Yeh Valley of the snakes.

I was just wondering, after he fell off the rocks and got washed away in the rapids, "almost drowning" how he managed to have his camera back in the next shot..hmmm lol

I dont like him much, but i like the snakes he "finds" lol


----------



## shane14 (Jan 30, 2009)

seanjbkorbett said:


> haha..sure did...yeah he;s doing on the scrubb pythons..seen that heaps....they keep playing re-plays..they need some new episodes..

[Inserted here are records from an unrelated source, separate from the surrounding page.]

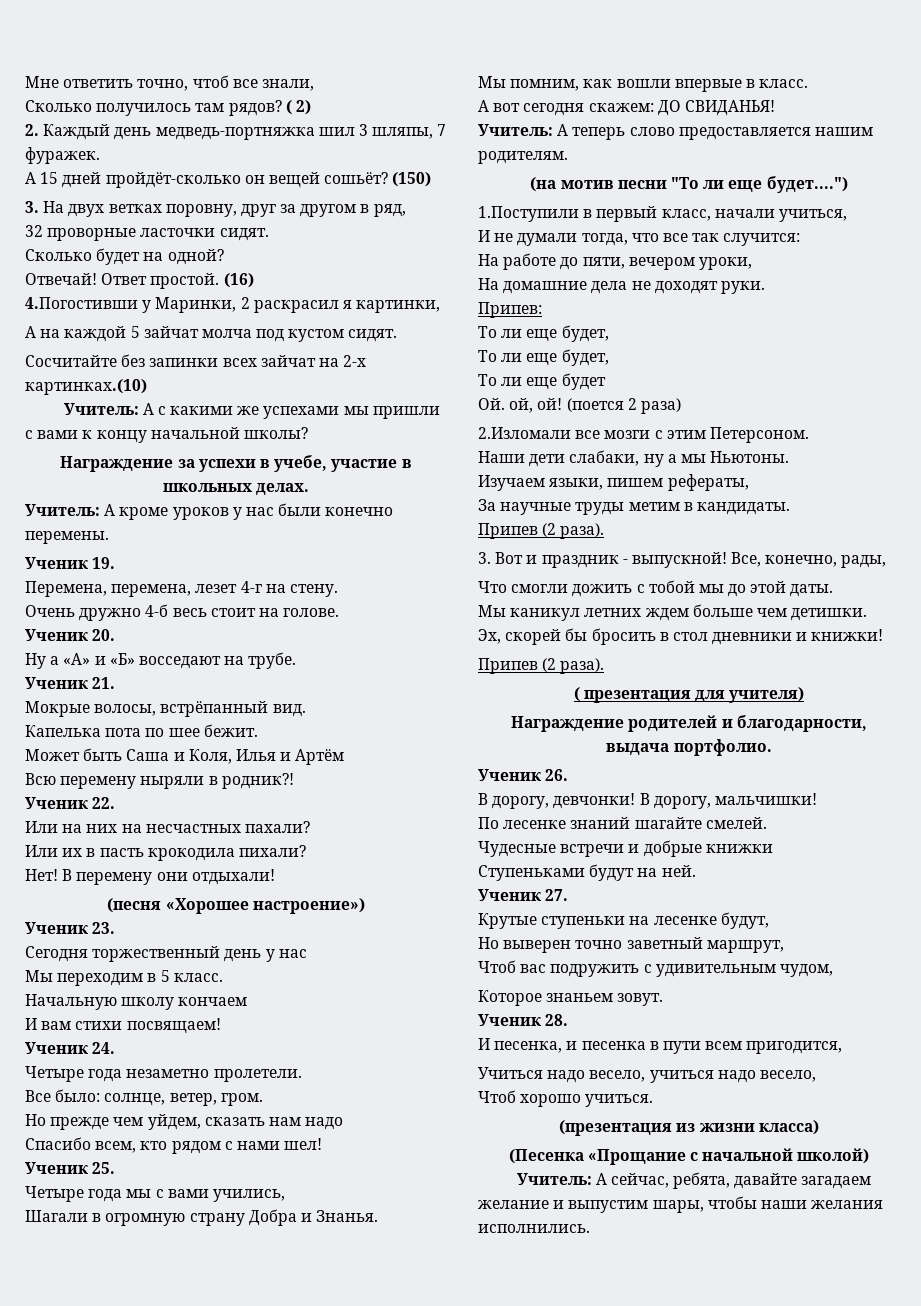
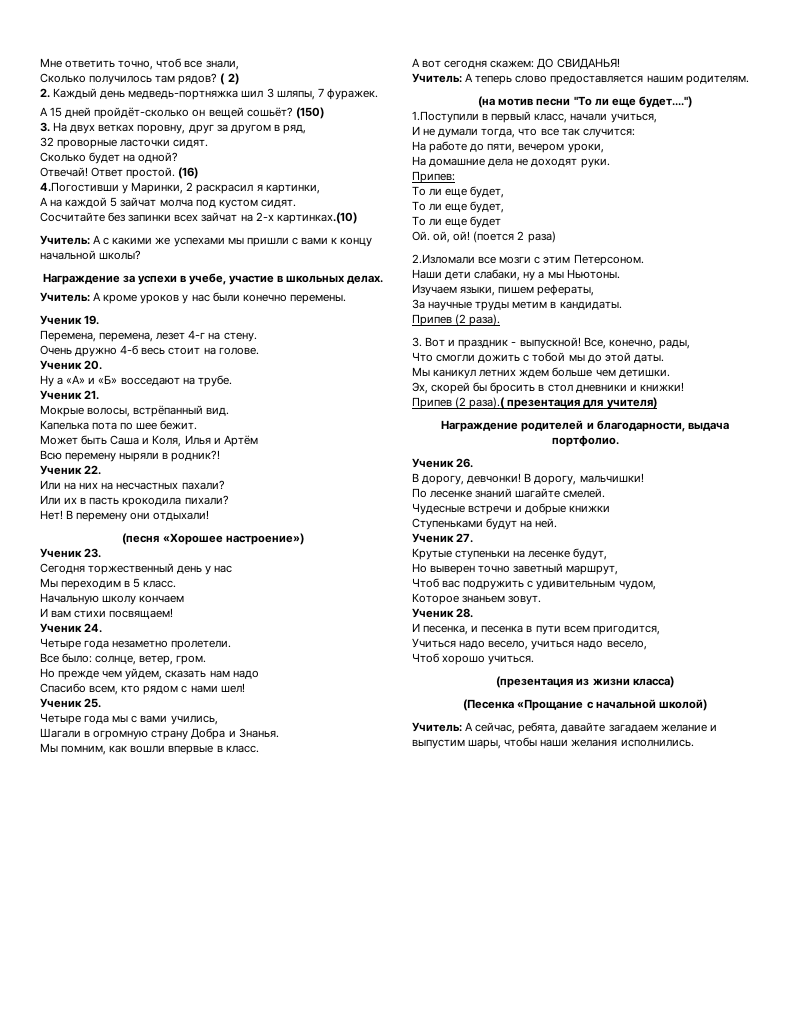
  Эх, скорей бы бросить в стол дневники и книжки!
- Припев (2 раза).
- ( презентация для учителя)
+ Припев (2 раза).( презентация для учителя)

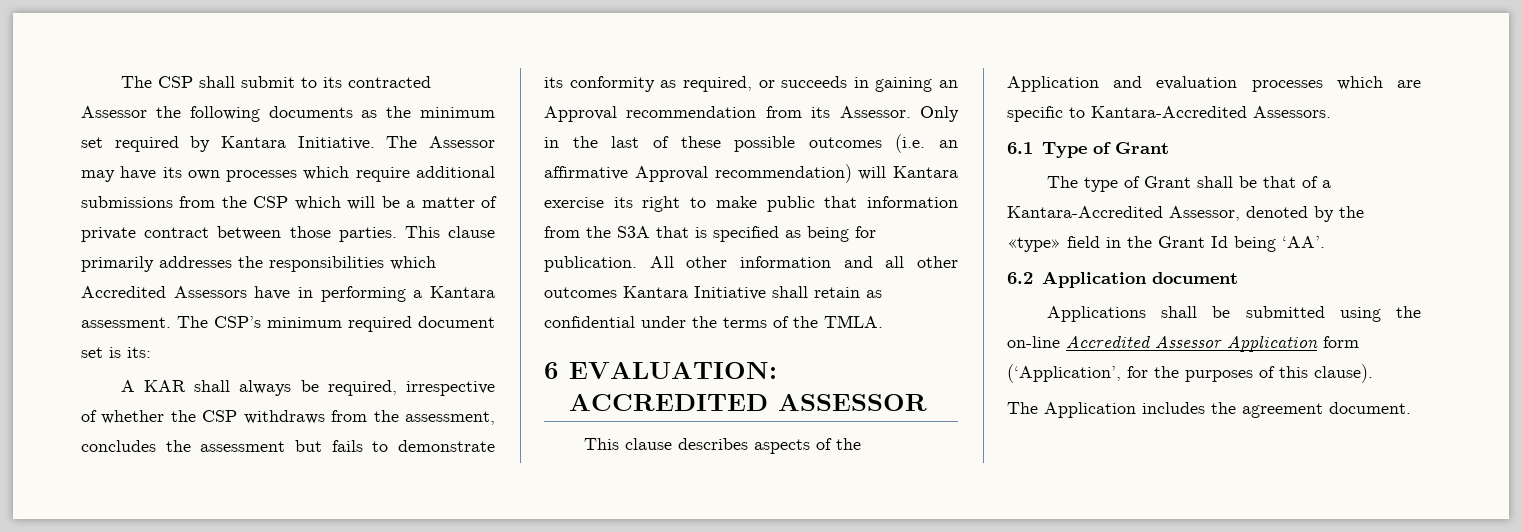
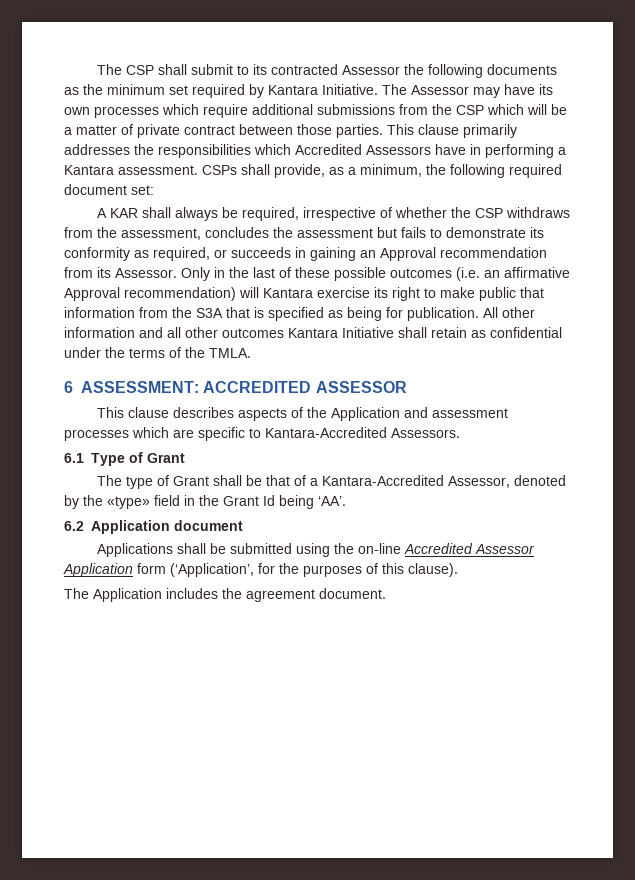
- The CSP’s minimum required document set is its:
+ CSPs shall provide, as a minimum, the following required document set:
- 6 EVALUATION: ACCREDITED ASSESSOR
+ 6 ASSESSMENT: ACCREDITED ASSESSOR
- This clause describes aspects of the Application and evaluation processes which are specific to Kantara-Accredited Assessors.
+ This clause describes aspects of the Application and assessment processes which are specific to Kantara-Accredited Assessors.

Did you see the Perentie episode? I liked it! dead roo lol great bait!


----------



## seanjbkorbett (Jan 30, 2009)

yeh im not too much of a fan of him..cos like u said..falling in rapids..makes to much dramatized stuff into his show for me...lol..


----------



## Dipcdame (Jan 30, 2009)

I liked the one where he got bitten.... but then I worried if the snake had had it's shots!!!!!! BWAHAHAHAHAH!!!!


----------



## Southside Morelia (Jan 30, 2009)

MMMMMMMMMMM me too, he's a show pony and the show is too rehe****d and choreographed.
I have watched Austin Stevens since his conception on Animal Planet, it compels me to watch such a cluster f # % K, it's like a bad soapy you get addicted to! lol
And your right, he finds some mad herps, albeit takes 303 takes to get the shot...:lol: Falling off trees, getting washed down streams, wrestling with giant green anacondas (half dead with exhaustion). please!!!
What time is he on again????
LOL



MzSel said:


> Yeh Valley of the snakes.
> 
> I was just wondering, after he fell off the rocks and got washed away in the rapids, "almost drowning" how he managed to have his camera back in the next shot..hmmm lol
> 
> I dont like him much, but i like the snakes he "finds" lol


----------



## Sel (Jan 30, 2009)

Yeh its getting annoying now, he keeps saying how he has to find the snakes and get out before the storm hits..like its a big deal... He has a whole camera crew.. im sure they are all climbing down waterfalls and climbing up trees aswell..not..lol


----------



## seanjbkorbett (Jan 30, 2009)

Dipcdame said:


> I liked the one where he got bitten.... but then I worried if the snake had had it's shots!!!!!! BWAHAHAHAHAH!!!!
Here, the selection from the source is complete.